Solder defects are parsed 100 different ways. There are so many ways to do it wrong. You usually want to cater to the most expensive component on the board when it comes to IR oven profiles, paste formulations, and stencil geometry. Then, there are the dainty ceramic and wire-wound packages that come apart just because. Uniform placement such that they go through the oven broadside rather than one lead at a time helps keep your delicate parts from breaking.
Pro tip: Don't flood over the pads without using thermal relief spokes. If you must, then change the soldermask opening to the size of the land that existed before the flood.
The other hard part is coming up with dielectrics that can withstand the lead-free temperature excursions. Board warpage, delamination, measling, pad lifting and so on are all problems exacerbated by higher temperature soldering. The hidden killer: excess heat prematurely ages the whole assembly.

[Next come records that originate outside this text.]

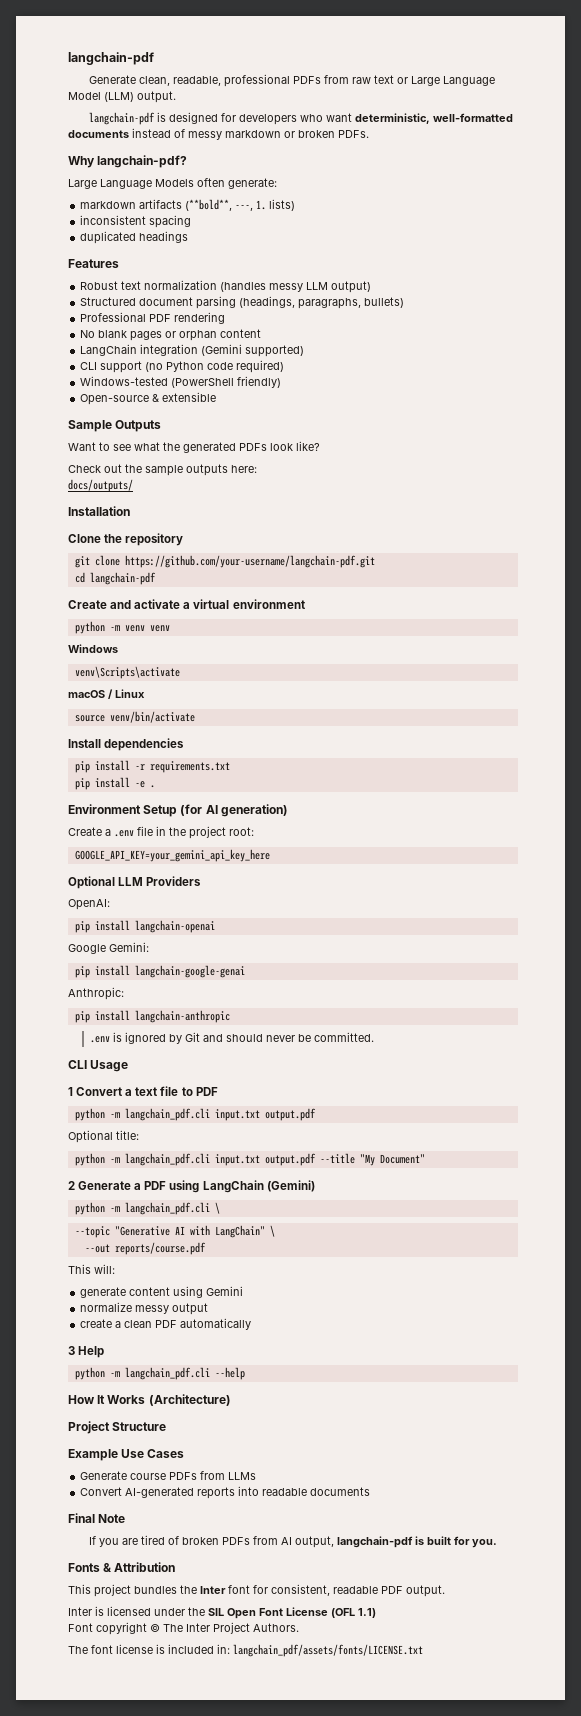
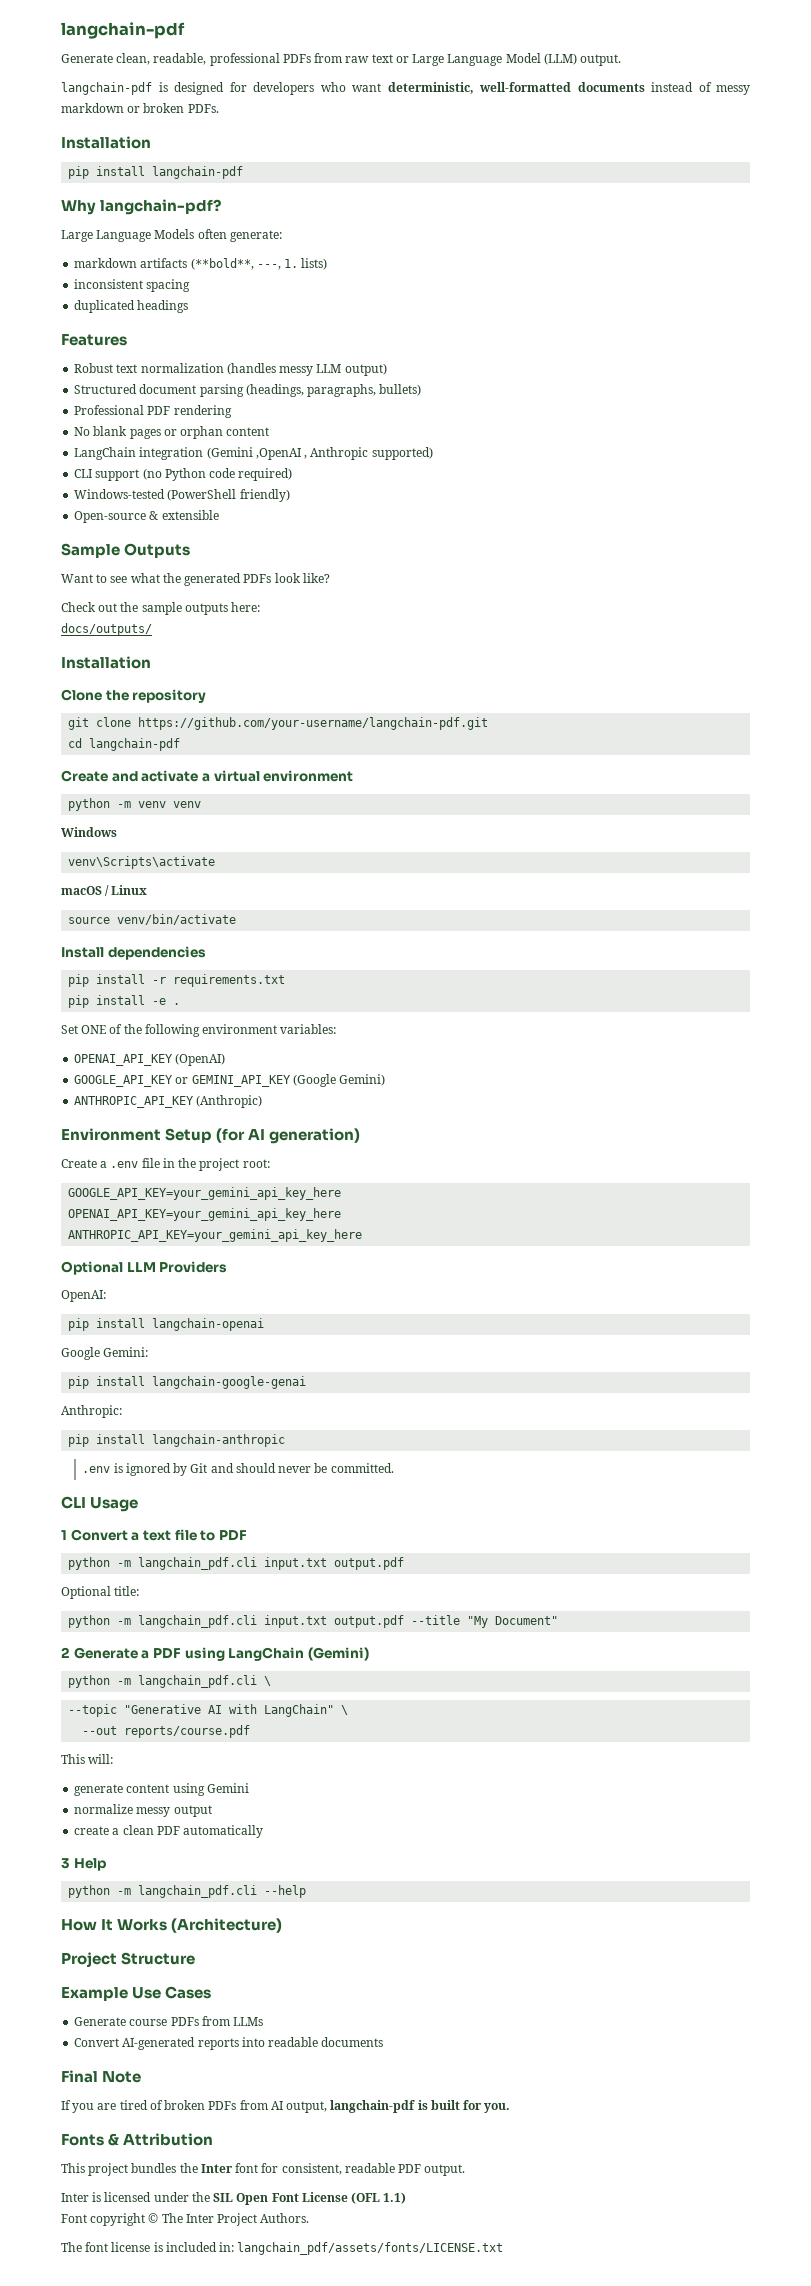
  langchain-pdf is designed for developers who want deterministic, well-formatted documents instead of messy markdown or broken PDFs.
+ Installation
+ pip install langchain-pdf
- LangChain integration (Gemini supported)
+ LangChain integration (Gemini ,OpenAI , Anthropic supported)
+ Set ONE of the following environment variables:
+ OPENAI_API_KEY (OpenAI)
+ GOOGLE_API_KEY or GEMINI_API_KEY (Google Gemini)
+ ANTHROPIC_API_KEY (Anthropic)
+ OPENAI_API_KEY=your_gemini_api_key_here
+ ANTHROPIC_API_KEY=your_gemini_api_key_here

There's no silver bullet yet. Stopgap solutions emerge and then become untenable with the next round of miniaturization. It's a vicious cycle.
No End in Sight
Until the industry succeeds, we have to stay up with whatever is clever. The current flavor is tin-silver with an OSP finish. If there's a spec for OSP, let me know in the comments. It's the thinnest coating around but has a short shelf-life.
ENIPIG is the potential up-and-comer of the moment. The price of gold is one of the drivers. The gold over palladium is way thinner than the gold over Nickel that you'd get with ENIG. There are others, so this is far from over.
The geometries for toe, side and heel fillets or circles for BGAs are immutable requirements. The stencils are a variable. We see a lot of tinkering along with different paste compositions. Every component vendor seems to have their own recommended thermal profile. Our action item is to stay abreast of the developments and update our notes and padstacks accordingly. So make a date with the assembly house rep. Take them out and share a pitcher of truth-serum. Get them talking about the problems they face. Your assembly yield (read bottom line) depends on it.